- [WHAT TO WORK ON]
Each line from the one containing "HOLDER, R. RATCHET: none" through the final line of the records is to be repeated exactly, with no additions.

─── SOURCE DATA

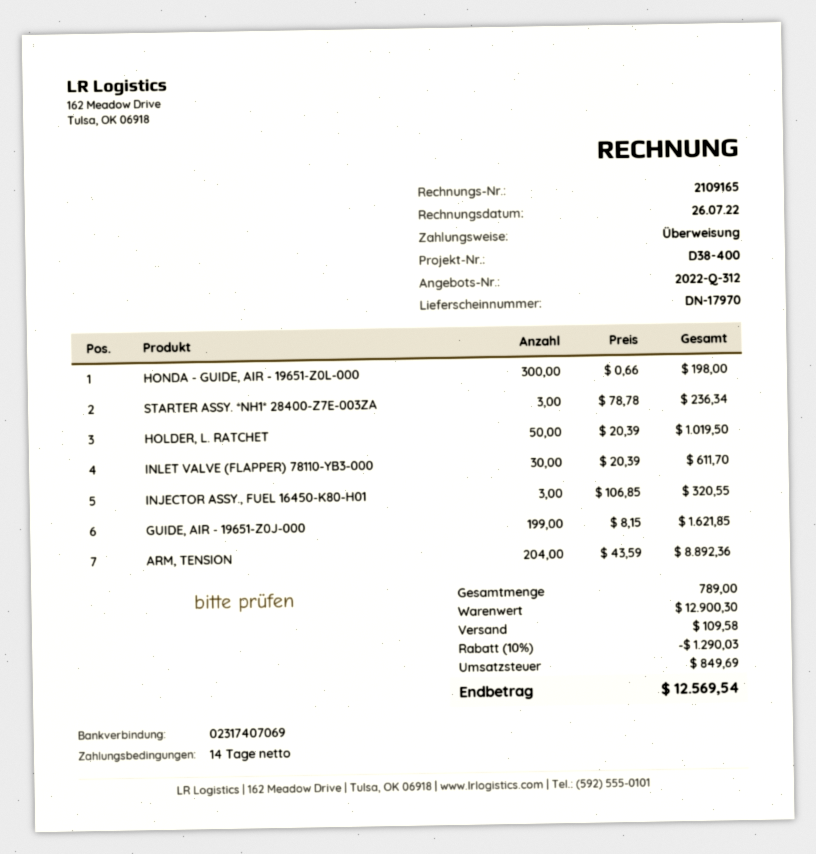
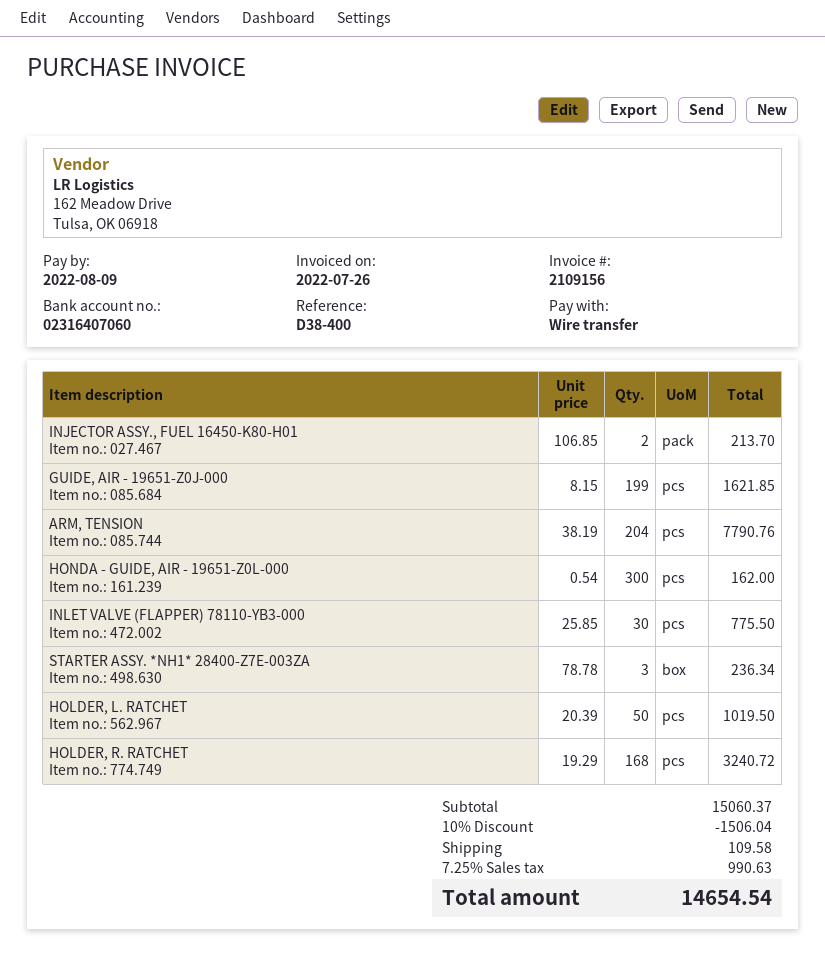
invoice number: 2109165 -> 2109156
bank account: 02317407069 -> 02316407060
HONDA - GUIDE, AIR - 19651-Z0L-000: 300 x 0.66 = 198.00 -> 300 x 0.54 = 162.00
INLET VALVE (FLAPPER) 78110-YB3-000: 30 x 20.39 = 611.70 -> 30 x 25.85 = 775.50
INJECTOR ASSY., FUEL 16450-K80-H01: 3 x 106.85 = 320.55 -> 2 x 106.85 = 213.70
ARM, TENSION: 204 x 43.59 = 8892.36 -> 204 x 38.19 = 7790.76
HOLDER, R. RATCHET: none -> 168 x 19.29 = 3240.72
subtotal: 12900.30 -> 15060.37
discount: 10% = 1290.03 -> 10% = 1506.04
tax: 849.69 -> 990.63
total: 12569.54 -> 14654.54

──────

- [OUTPUT BELOW]
HOLDER, R. RATCHET: none -> 168 x 19.29 = 3240.72
subtotal: 12900.30 -> 15060.37
discount: 10% = 1290.03 -> 10% = 1506.04
tax: 849.69 -> 990.63
total: 12569.54 -> 14654.54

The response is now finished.